New York Times Executive Editor Says Trump Putting Reporters’ ‘Lives at Risk’
The New York Times executive editor claimed that President Donald Trump calling his reporters names is putting the employees’ “lives at risk.”
Dean Baquet made the claim in a newly published interview.
“I think his personal attacks on reporters, including Maggie [Haberman], are pretty awful and pretty unpresidential,” Baquet told The Guardian. “I think personal attacks on journalists, when he calls them names, I think he puts their lives at risk.”
“I think that when he actually calls reporters names, says they’re un-American, says they’re enemies of the people … that phrase has a deep history. I think when he says that, it is an appalling attack on the press,” Baquet added.
Trump has repeatedly attacked The New York Times over its stories about him. A number of stories have put forth unsubstantiated claims that were later debunked.
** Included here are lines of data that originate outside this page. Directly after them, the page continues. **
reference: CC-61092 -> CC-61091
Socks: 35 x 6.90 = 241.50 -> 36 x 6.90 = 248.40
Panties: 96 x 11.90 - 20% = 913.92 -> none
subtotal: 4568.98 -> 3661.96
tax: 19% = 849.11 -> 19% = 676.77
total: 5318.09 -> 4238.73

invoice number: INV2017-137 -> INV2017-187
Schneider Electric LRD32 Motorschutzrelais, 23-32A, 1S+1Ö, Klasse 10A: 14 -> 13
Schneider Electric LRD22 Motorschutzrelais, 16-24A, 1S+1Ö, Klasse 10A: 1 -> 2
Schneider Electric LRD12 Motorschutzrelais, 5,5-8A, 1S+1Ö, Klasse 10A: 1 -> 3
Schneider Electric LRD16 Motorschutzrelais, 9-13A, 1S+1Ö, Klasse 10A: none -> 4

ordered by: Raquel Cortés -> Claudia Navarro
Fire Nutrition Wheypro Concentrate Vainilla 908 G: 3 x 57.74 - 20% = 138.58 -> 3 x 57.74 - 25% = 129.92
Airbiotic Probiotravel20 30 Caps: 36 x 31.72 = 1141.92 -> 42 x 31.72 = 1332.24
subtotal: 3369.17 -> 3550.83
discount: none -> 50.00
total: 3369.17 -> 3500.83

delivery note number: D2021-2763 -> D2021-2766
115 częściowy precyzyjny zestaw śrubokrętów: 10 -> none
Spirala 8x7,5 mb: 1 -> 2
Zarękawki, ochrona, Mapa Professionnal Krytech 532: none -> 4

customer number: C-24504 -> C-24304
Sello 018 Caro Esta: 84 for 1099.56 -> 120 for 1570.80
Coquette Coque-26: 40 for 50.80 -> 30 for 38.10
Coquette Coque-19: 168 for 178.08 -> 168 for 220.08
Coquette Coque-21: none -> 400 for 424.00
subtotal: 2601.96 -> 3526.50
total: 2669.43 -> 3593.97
The paper has relied heavily on anonymous sources for its reporting on the Trump administration and numerous employees have expressed anti-Trump sentiments on their social media accounts.


Haberman, one of the paper’s top political writers, laughed when told Trump would win the presidency before he beat Hillary Clinton, Trump disclosed in an interview earlier this year, along with former Bill Clinton aide and ABC News chief anchor George Stephanopoulus. Haberman had a close relationship with Clinton’s campaign, emails published by Wikileaks showed.
In one example, Haberman reported in August that Trump was “frustrated” that his reception at hospitals in Dayton and El Paso during visits following mass shootings didn’t receive better press coverage. She and her coauthors claimed that Trump “screamed at his aides to begin producing proof that in El Paso people were happy to see him.” They also wrote that the president “bellowed at the small coterie of advisers traveling with him.”
The angle relied fully on anonymous sources.
One of the few people quoted on the record was Joe Lockhart, who was a press secretary for former President Bill Clinton. Lockhart said videos showing Trump meeting with shooting victims and their families were “disgusting.”
Trump challenged the story, writing: “Maggie Haberman of the Failing @nytimes reported that I was annoyed by the lack of cameras inside the hospitals in Dayton & El Paso, when in fact I was the one who stated, very strongly, that I didn’t want the Fake News inside & told my people NOT to let them in. Fake reporting!”